NanoRuMTEB / ru_bq
Overview
ru_bq is a Russian KBQA evidence retrieval task from NanoRuMTEB. The queries are concise Russian open-domain questions derived from RuBQ 2.0, and the documents are Russian Wikipedia paragraphs. The retriever must find paragraphs that support the answer relation, not just paragraphs about the same entity. Dense retrieval is the strongest top-rank profile, reranking_hybrid has the best recall@100, and BM25 is a strong but clearly weaker lexical baseline.
Details
What the Original Data Measures
RuBQ 2.0 is a Russian question answering dataset over knowledge-base relations, with questions, answers, SPARQL queries, and verified Wikipedia evidence for many questions.
ruMTEB includes RuBQRetrieval as a Russian retrieval benchmark. In the Nano task, the query is a KBQA-style question and the relevant documents are answer-bearing paragraphs from Russian Wikipedia.
Observed Data Profile
The Nano split contains 200 queries, 10,000 documents, and 334 positive qrel rows. Queries average 52.19 characters, while documents average 484.49 characters. Positives per query average 1.67, with a minimum of 1, a median of 1, and a maximum of 4. There are 89 multi-positive queries, 44.5% of the split.
Example questions ask what Christmas Eve is otherwise called, which river Baghdad stands on, which theater Vladimir Vysotsky performed in, who created Alisa Selezneva, and which city is the capital of the Swiss Confederation.
BM25 Evaluation Profile
The BM25 candidate subset uses top-500 candidates and reaches nDCG@10 of 0.6979, hit@10 of 0.8400, and recall@100 of 0.9042. BM25 often succeeds when the subject entity, answer entity, or relation words appear directly in the paragraph.
Its limitation is relation matching. A paragraph about the same person, book, city, or country is not enough unless it contains the requested relation. Lexical overlap can retrieve same-entity distractors that do not answer the question.
Dense Evaluation Profile
The dense candidate subset from harrier_oss_v1_270m uses top-500 candidates and reaches nDCG@10 of 0.8739, hit@10 of 0.9400, and recall@100 of 0.9341. Dense retrieval is the strongest top-rank profile.

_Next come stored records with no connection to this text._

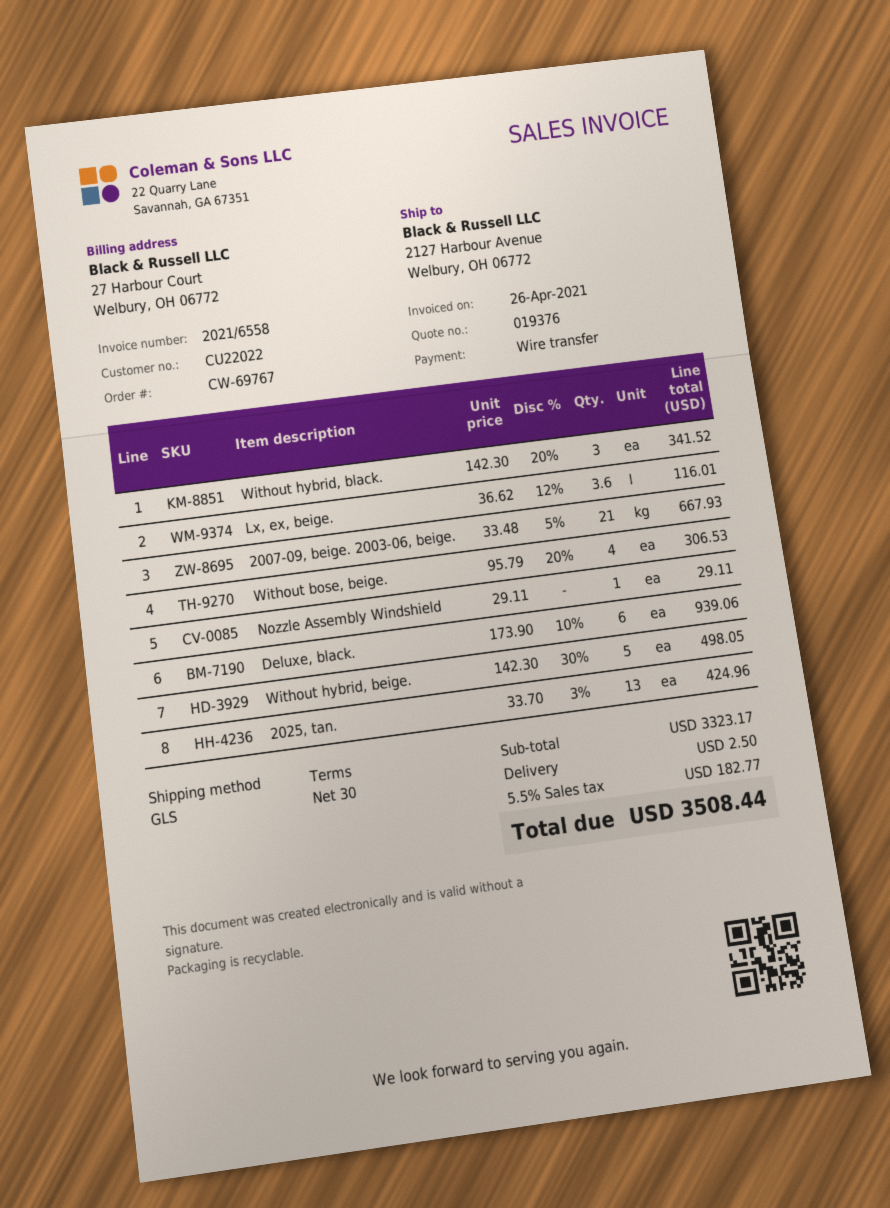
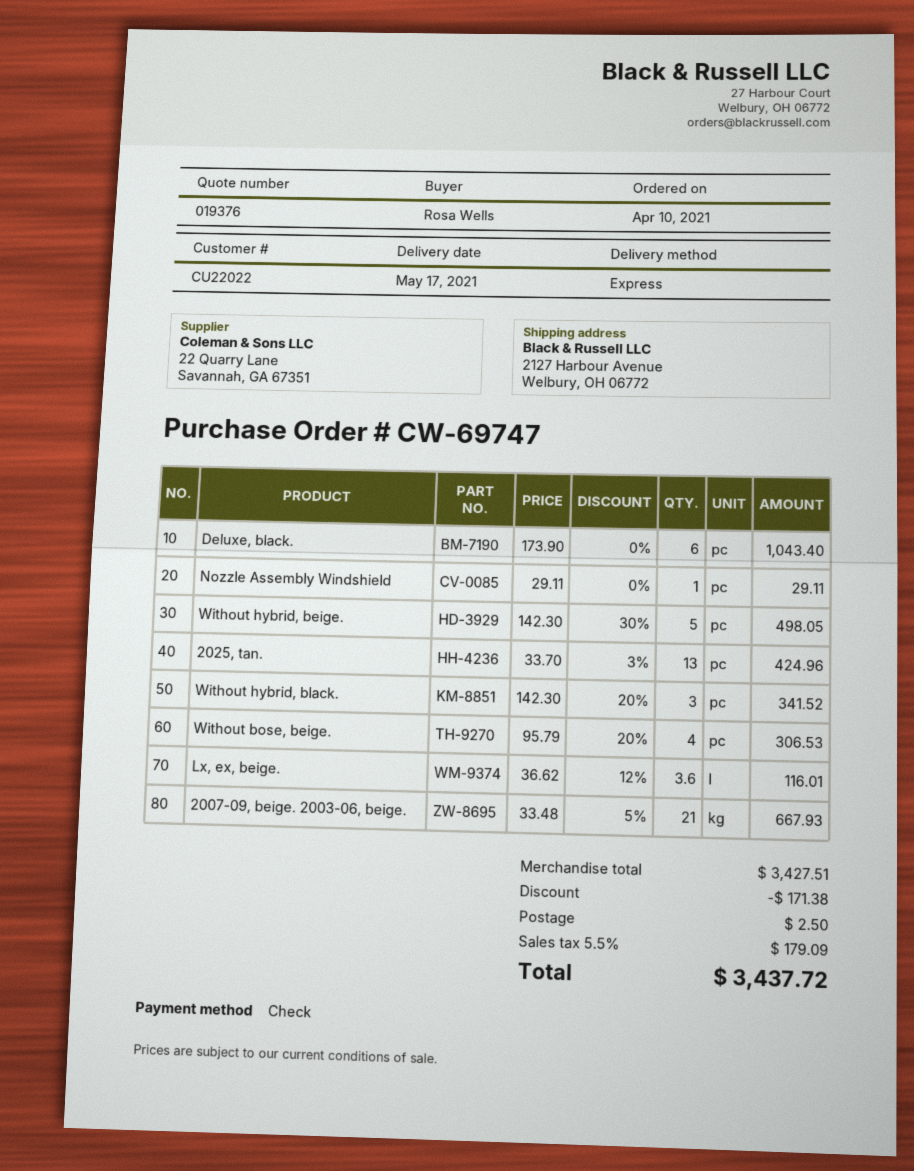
order number: CW-69767 -> CW-69747
payment method: bank transfer -> cheque
shipping method: GLS -> express
Deluxe, black.: 6 x 173.90 - 10% = 939.06 -> 6 x 173.90 = 1043.40
subtotal: 3323.17 -> 3427.51
discount: none -> 171.38
tax: 5.5% = 182.77 -> 5.5% = 179.09
total: 3508.44 -> 3437.72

This indicates that embedding similarity handles Russian relation questions better than term frequency. It can connect question forms such as capital, author, location, alias, and family relation to evidence paragraphs even when wording differs.

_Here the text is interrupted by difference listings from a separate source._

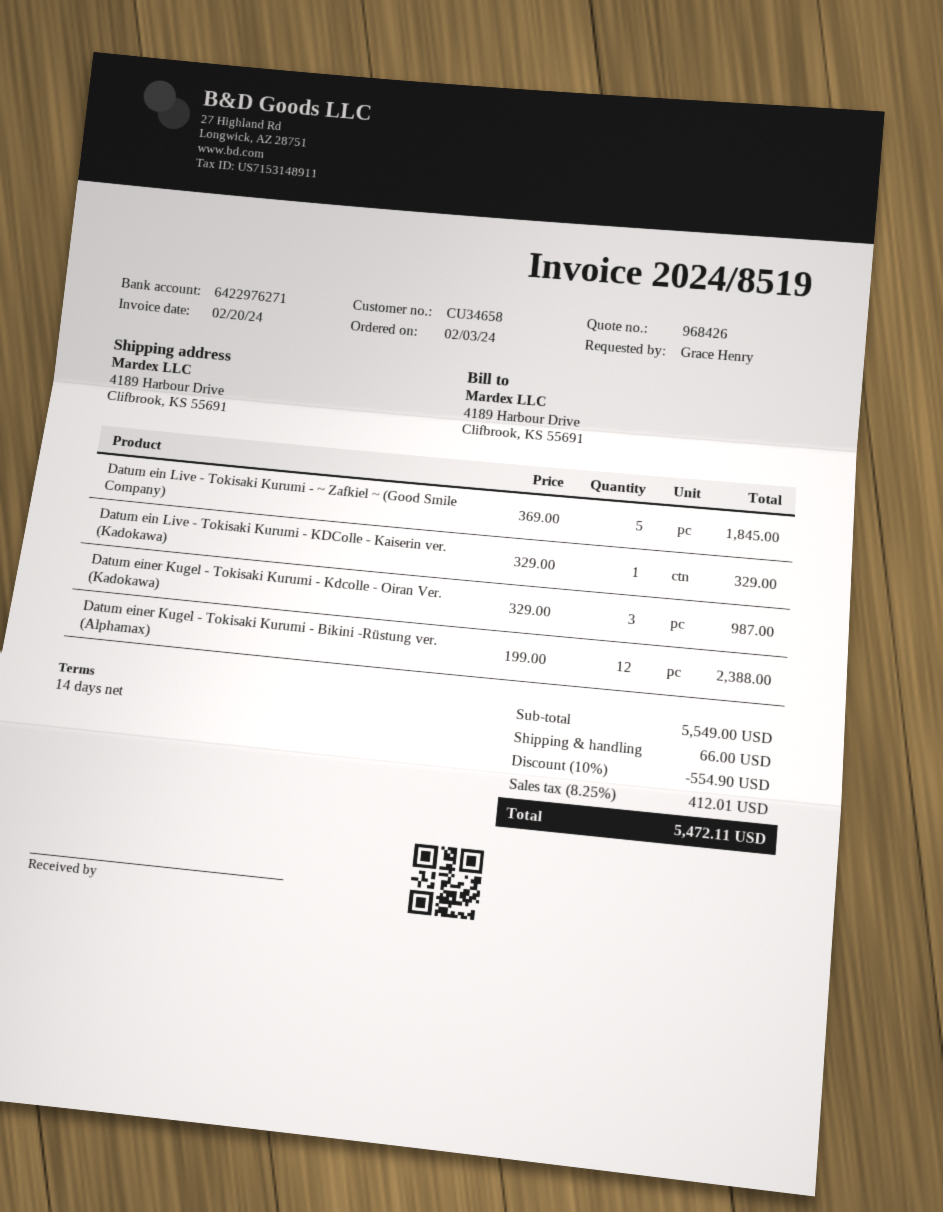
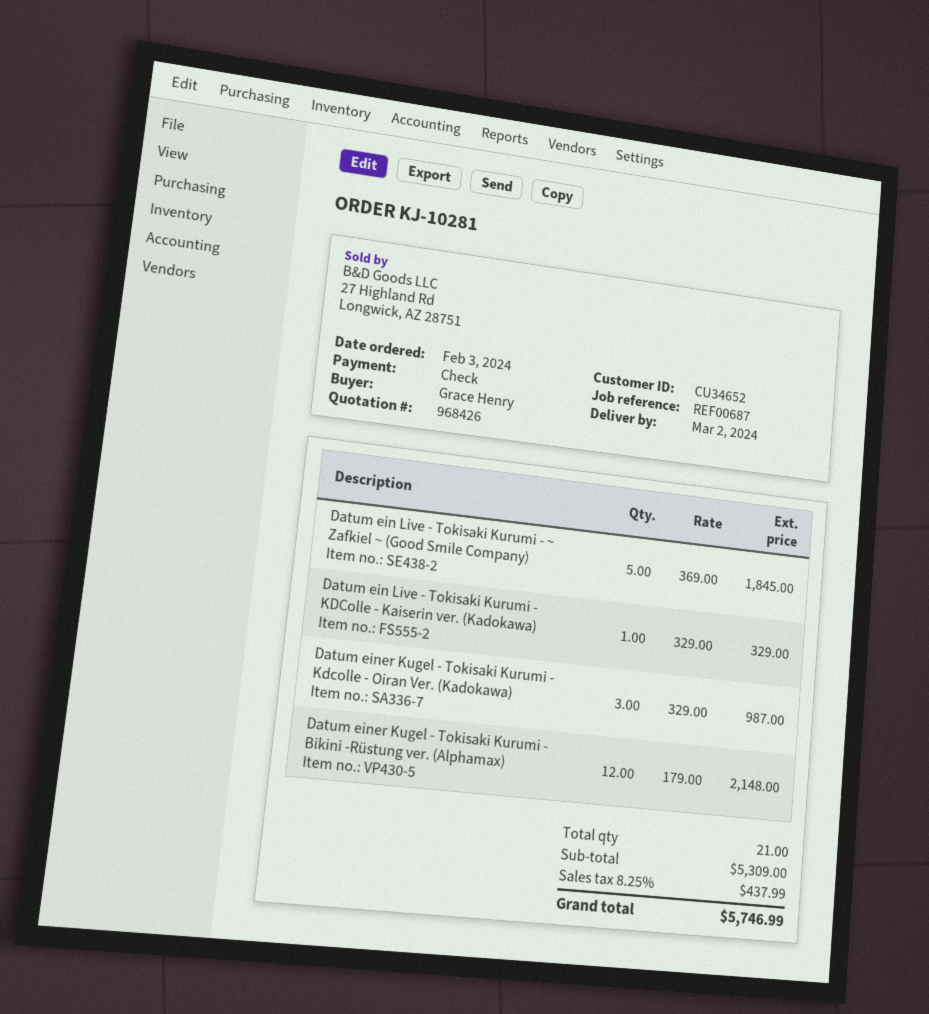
customer number: CU34658 -> CU34652
Datum einer Kugel - Tokisaki Kurumi - Bikini -Rüstung ver. (Alphamax): 12 x 199.00 = 2388.00 -> 12 x 179.00 = 2148.00
subtotal: 5549.00 -> 5309.00
discount: 10% = 554.90 -> none
shipping: 66.00 -> none
tax: 8.25% = 412.01 -> 8.25% = 437.99
total: 5472.11 -> 5746.99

Reranking Hybrid Evaluation Profile
The reranking_hybrid subset uses top-100 candidates, with 2 rows receiving the optional rank-101 safeguard. It reaches nDCG@10 of 0.7767, hit@10 of 0.8950, and recall@100 of 0.9790. Hybrid retrieval has the best coverage but lower early ranking than dense retrieval.
The result shows that sparse entity matching expands the candidate pool, while dense retrieval better orders the answer-bearing paragraphs. Hybrid is a useful reranking source when relation-aware second-stage scoring is available.
Metric Interpretation for Model Researchers
Because many queries have multiple positives, nDCG@10 measures whether answer-bearing evidence is ranked early, hit@10 measures whether at least one positive appears in the first ten, and recall@100 measures evidence availability for reranking.
For ru_bq, dense nDCG@10 is the strongest first-stage signal. Hybrid recall@100 is important for systems that can re-check the requested relation inside candidate paragraphs.
Query and Relevance Type Tendencies
Queries are short Russian questions about entities and relations. Relevant documents are Russian Wikipedia paragraphs that explicitly support the answer. They may include broader article context rather than answer-only snippets.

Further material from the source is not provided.